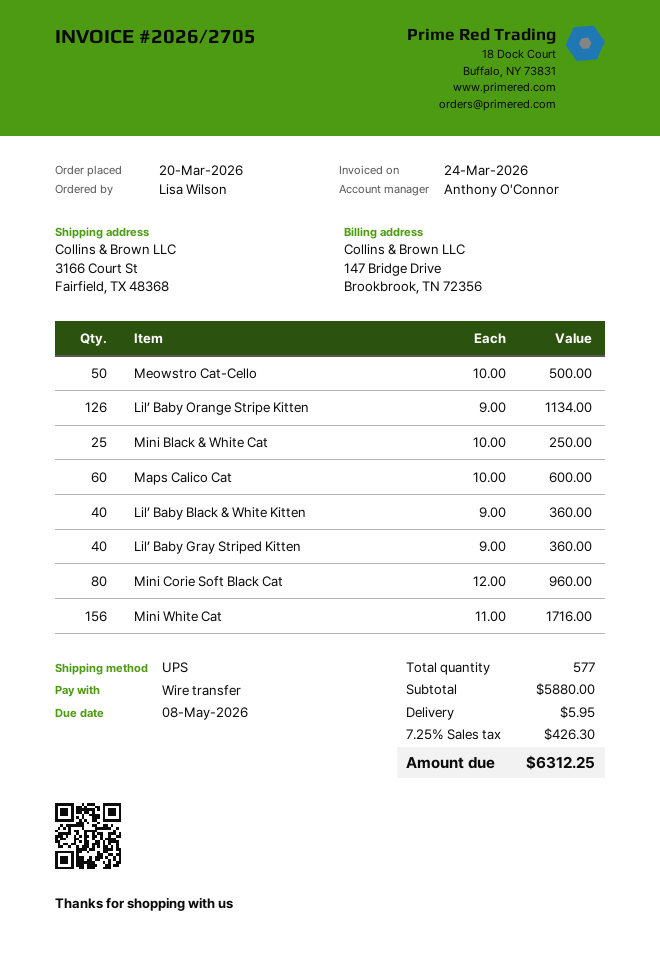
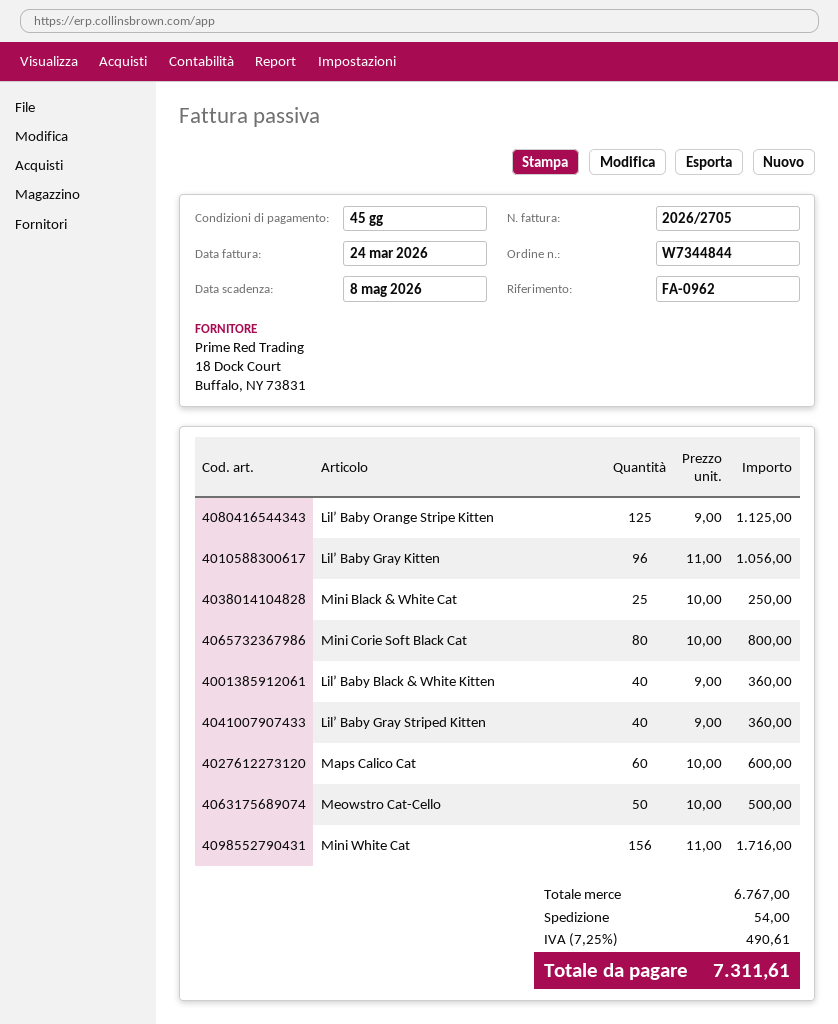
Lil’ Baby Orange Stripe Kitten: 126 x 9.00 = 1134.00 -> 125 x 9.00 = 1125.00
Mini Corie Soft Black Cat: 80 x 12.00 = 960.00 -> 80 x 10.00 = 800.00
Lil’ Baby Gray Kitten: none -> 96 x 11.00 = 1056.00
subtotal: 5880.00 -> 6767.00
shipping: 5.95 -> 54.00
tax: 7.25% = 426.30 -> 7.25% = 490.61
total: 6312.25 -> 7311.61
--------------------
- [What you are asked to do]: What you give back should match the entries above exactly, except that pictures are dropped.

- [Solution to the problem]:
Lil’ Baby Orange Stripe Kitten: 126 x 9.00 = 1134.00 -> 125 x 9.00 = 1125.00
Mini Corie Soft Black Cat: 80 x 12.00 = 960.00 -> 80 x 10.00 = 800.00
Lil’ Baby Gray Kitten: none -> 96 x 11.00 = 1056.00
subtotal: 5880.00 -> 6767.00
shipping: 5.95 -> 54.00
tax: 7.25% = 426.30 -> 7.25% = 490.61
total: 6312.25 -> 7311.61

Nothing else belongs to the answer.